Data provided:
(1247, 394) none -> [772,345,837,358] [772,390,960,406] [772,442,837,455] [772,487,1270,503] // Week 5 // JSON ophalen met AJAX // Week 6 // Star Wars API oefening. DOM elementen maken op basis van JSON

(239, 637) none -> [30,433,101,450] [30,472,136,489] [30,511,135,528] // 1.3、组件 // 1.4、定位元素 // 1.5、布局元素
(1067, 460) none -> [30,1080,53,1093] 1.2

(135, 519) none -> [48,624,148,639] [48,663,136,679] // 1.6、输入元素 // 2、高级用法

* * *

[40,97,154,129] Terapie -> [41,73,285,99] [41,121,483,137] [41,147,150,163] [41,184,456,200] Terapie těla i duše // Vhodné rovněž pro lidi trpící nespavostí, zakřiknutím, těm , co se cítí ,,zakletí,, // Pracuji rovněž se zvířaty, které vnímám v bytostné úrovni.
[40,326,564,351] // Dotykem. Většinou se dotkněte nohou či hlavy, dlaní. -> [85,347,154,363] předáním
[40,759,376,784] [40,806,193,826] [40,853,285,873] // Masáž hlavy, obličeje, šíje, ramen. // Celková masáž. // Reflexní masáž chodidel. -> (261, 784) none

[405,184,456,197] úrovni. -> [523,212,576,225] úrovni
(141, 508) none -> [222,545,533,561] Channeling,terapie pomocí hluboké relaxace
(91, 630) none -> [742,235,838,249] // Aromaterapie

--

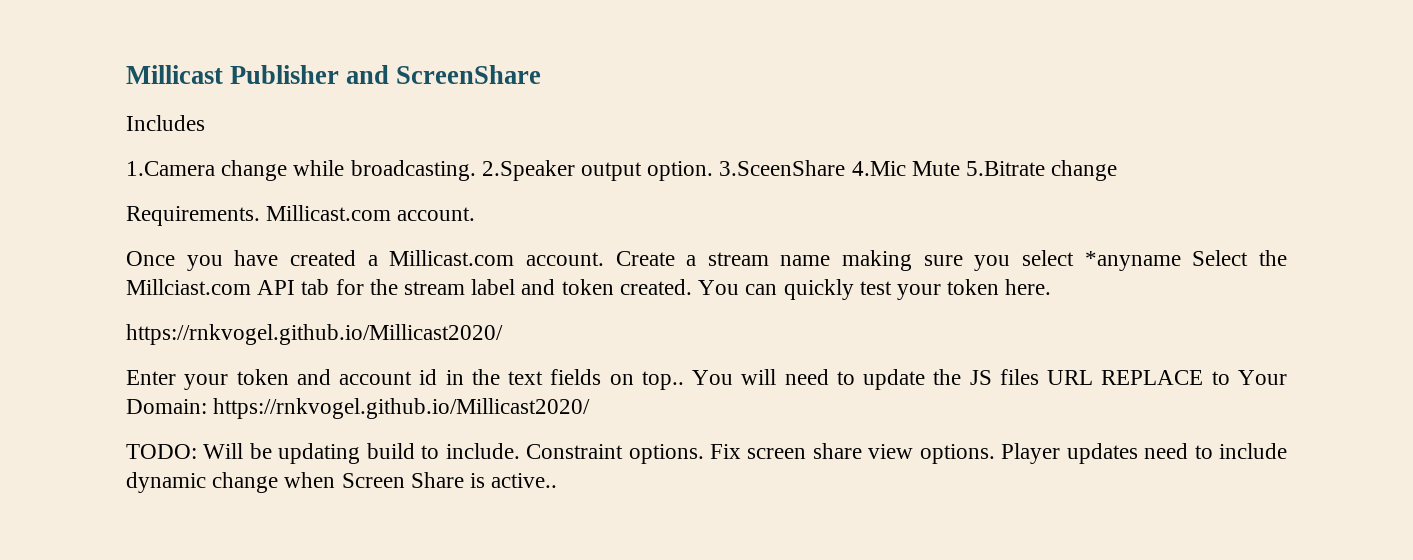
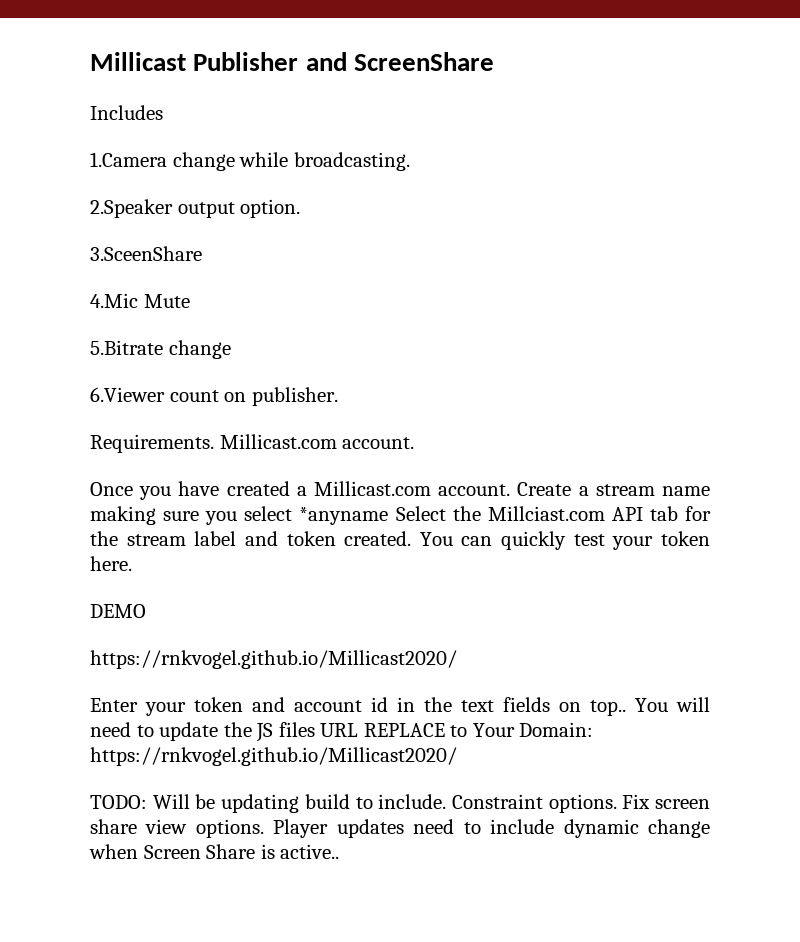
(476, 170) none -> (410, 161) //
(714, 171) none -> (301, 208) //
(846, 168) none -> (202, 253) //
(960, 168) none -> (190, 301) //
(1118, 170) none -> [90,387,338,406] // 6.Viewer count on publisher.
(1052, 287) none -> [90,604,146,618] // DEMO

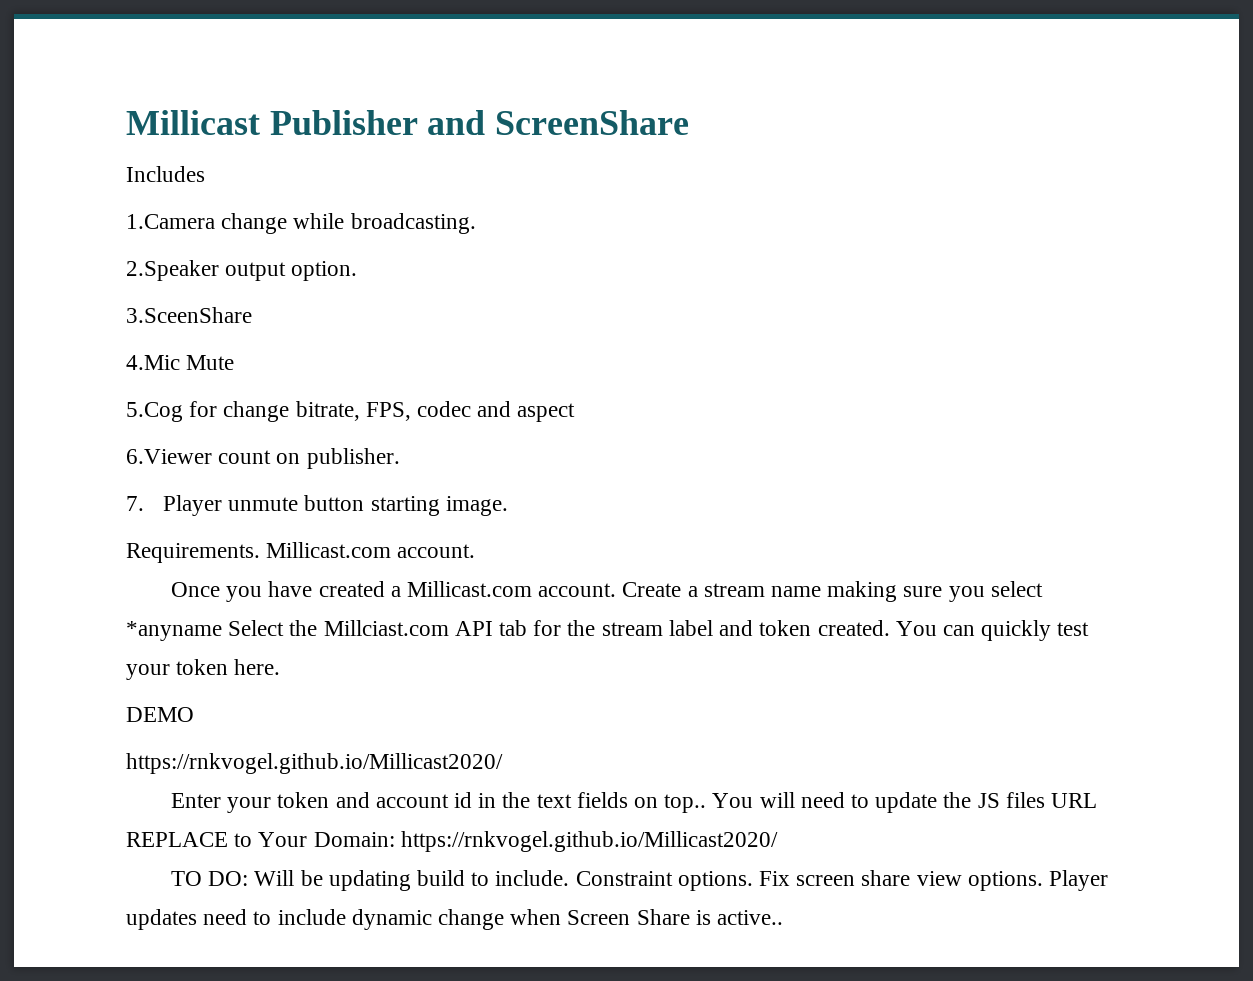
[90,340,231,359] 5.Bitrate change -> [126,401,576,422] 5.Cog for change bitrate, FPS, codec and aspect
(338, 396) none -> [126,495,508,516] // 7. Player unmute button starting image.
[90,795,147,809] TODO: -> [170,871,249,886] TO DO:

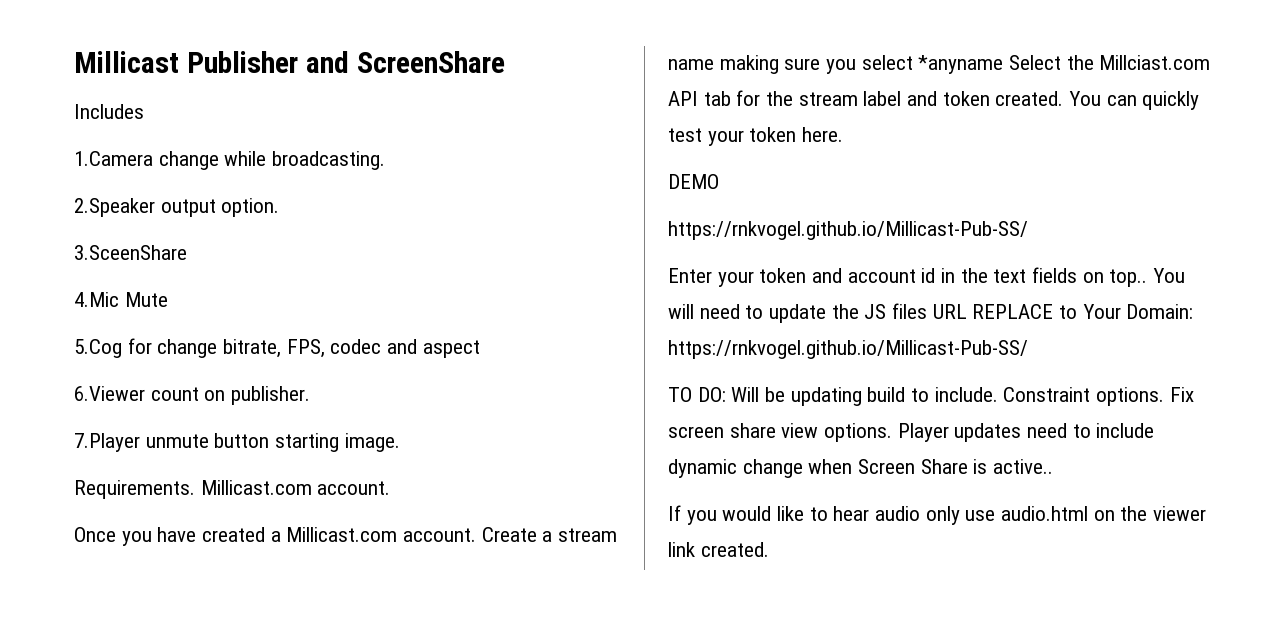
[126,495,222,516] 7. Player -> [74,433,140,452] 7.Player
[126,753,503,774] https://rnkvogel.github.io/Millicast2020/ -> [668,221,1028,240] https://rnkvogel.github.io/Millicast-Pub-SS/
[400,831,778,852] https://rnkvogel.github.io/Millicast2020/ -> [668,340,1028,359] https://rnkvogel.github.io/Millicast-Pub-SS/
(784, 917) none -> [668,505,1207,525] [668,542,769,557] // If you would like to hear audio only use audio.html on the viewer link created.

How to complete this task: From the records above, give again only the part that opens with the line containing "(960, 168) none -> (190, 301) //" and closes with the line containing "[90,795,147,809] TODO: ->". Keep both ends but drop the pictures.

Result below:
(960, 168) none -> (190, 301) //
(1118, 170) none -> [90,387,338,406] // 6.Viewer count on publisher.
(1052, 287) none -> [90,604,146,618] // DEMO

[90,340,231,359] 5.Bitrate change -> [126,401,576,422] 5.Cog for change bitrate, FPS, codec and aspect
(338, 396) none -> [126,495,508,516] // 7. Player unmute button starting image.
[90,795,147,809] TODO: -> [170,871,249,886] TO DO:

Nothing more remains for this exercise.